Sur ces mots, Selin sauta sur le cheval-vapeur, et pressa le bouton pour ouvrir sa porte. Les troupes poussèrent des exclamations de triomphe en voyant la vapeur s’échapper des naseaux de l’animal.

La bête de métal se cabra, puis tressauta, puis il y eut un crac et elle s’effondra au sol.

Un lourd silence retomba sur l’armée. Selin se gratta la tête.

« Allons. Il doit y avoir une explication ; ces machines sont supposées être très solides. Voyons… »

Il se pencha sur l’animal mécanique, puis ouvrit une trappe sous son ventre et plongea dans les entrailles du cheval-vapeur. Les soldats se lancèrent des regards gênés. Lum, désemparé, ne pouvait que tenter de décrypter les marmonnements de son chef à mesure qu’il sortait des pièces mécaniques du ventre de la bête.

« AHA ! »

Selin ressortit avec un air triomphant sur le visage.

« C’est tout simple, ne vous en faites pas ! Ce cheval-vapeur est exténué, il est à court d’énergie et a tout simplement FAIM. Ne bougez pas : je vais lui chercher du carburant géothermique dans la faille. Elle n’est pas loin, je n’en ai pas pour très longtemps. Tenez-vous prêts : la victoire est proche, combattants !»
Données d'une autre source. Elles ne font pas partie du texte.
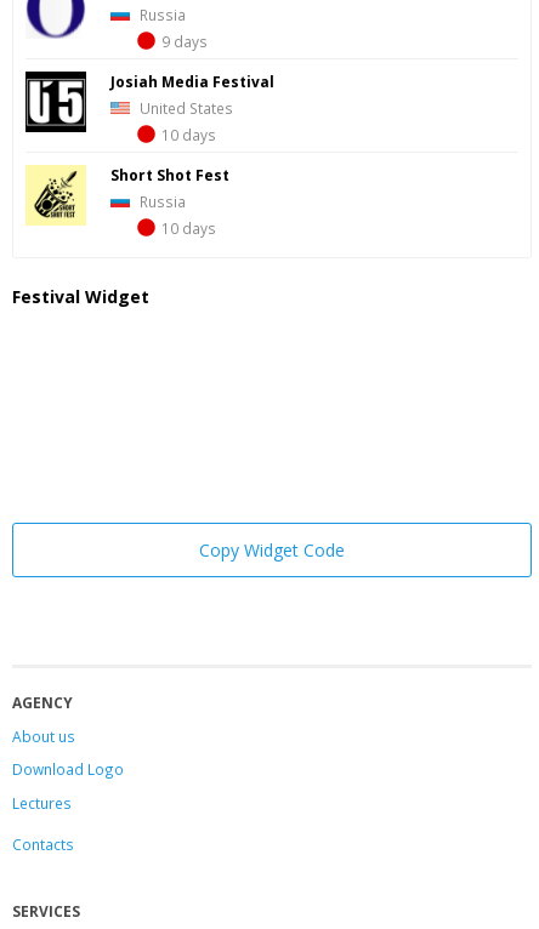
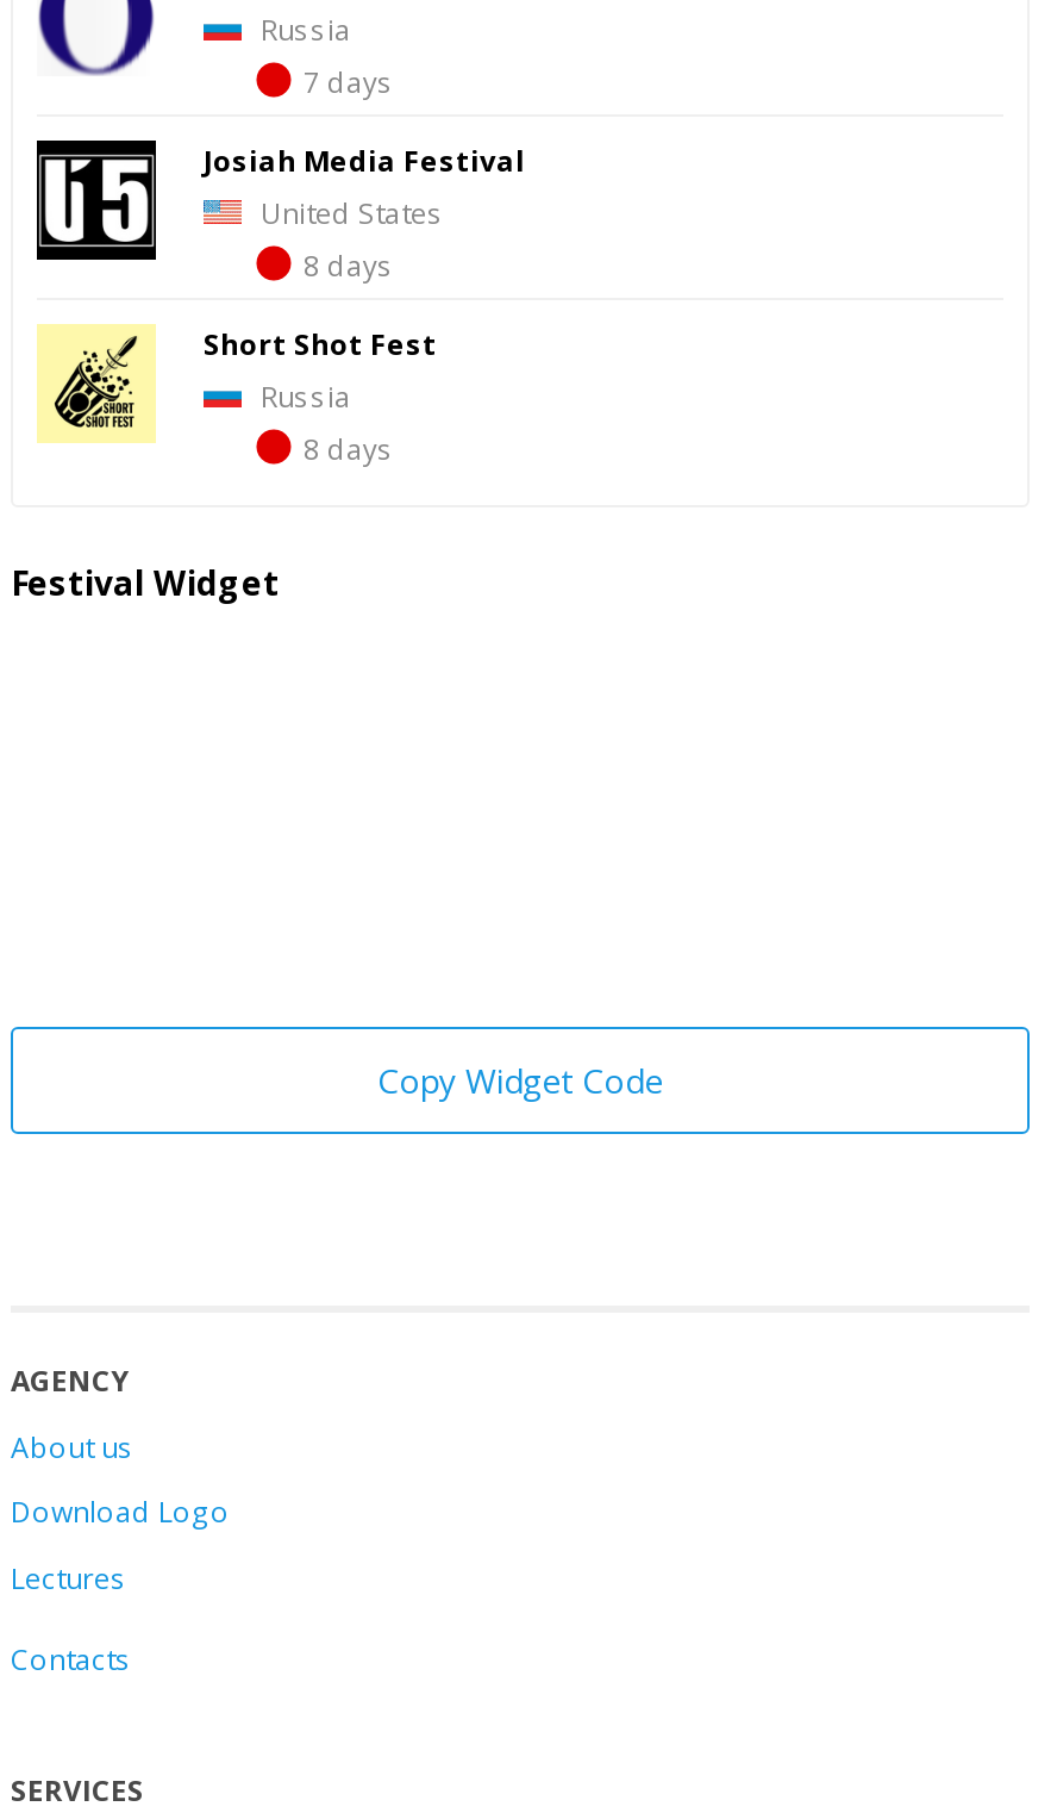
[161,32,208,51] 9 days -> [304,62,394,101] 7 days
[161,125,216,145] 10 days -> [304,246,394,284] 8 days
[161,219,216,238] 10 days -> [304,429,394,467] 8 days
Selin s’en fut en courant, sûr de lui, et Lum sentit ses épaules s’affaisser. Le chef avait encore trouvé une très bonne excuse pour prendre du retard. Sous le soleil couchant, l’ombre du cheval-vapeur s’étendait, les narguant. Selin n’était déjà plus qu’un petit point dans l’horizon.

Lum se tourna vers les soldats. Chef ou pas, il y avait des limites.

« Vous savez quoi ? Cette fois-ci, j’en ai marre. Les fumeuses stratégies de chevaux-vapeur, ça suffit.»

Les soldats le regardèrent hébétés.

« Mais le chef…

– On l’attend encore cinq minutes. CINQ. Pas une de plus. »

Les soldats opinèrent, mal à l’aise, guettant la silhouette de leur chef. Lum décida alors de mettre à profit ce temps pour haranguer les combattants qui semblaient sur le point de retourner s’asseoir.

Il jeta un œil au soleil presque couché. Les cinq minutes étaient écoulées.

En dépit de cause, Lum prit une grande inspiration et lança l’assaut d’une voix tonitruante.

Un flot de combattant poussiéreux et bruyant s’élança vers le village qui, n’attendant même plus l’attaque, avait laissé ses défenseurs regagner leurs foyers.

Finalement, il devait reconnaître ça au chef : l’attaque à retardement, c’était peut-être encore la meilleure stratégie.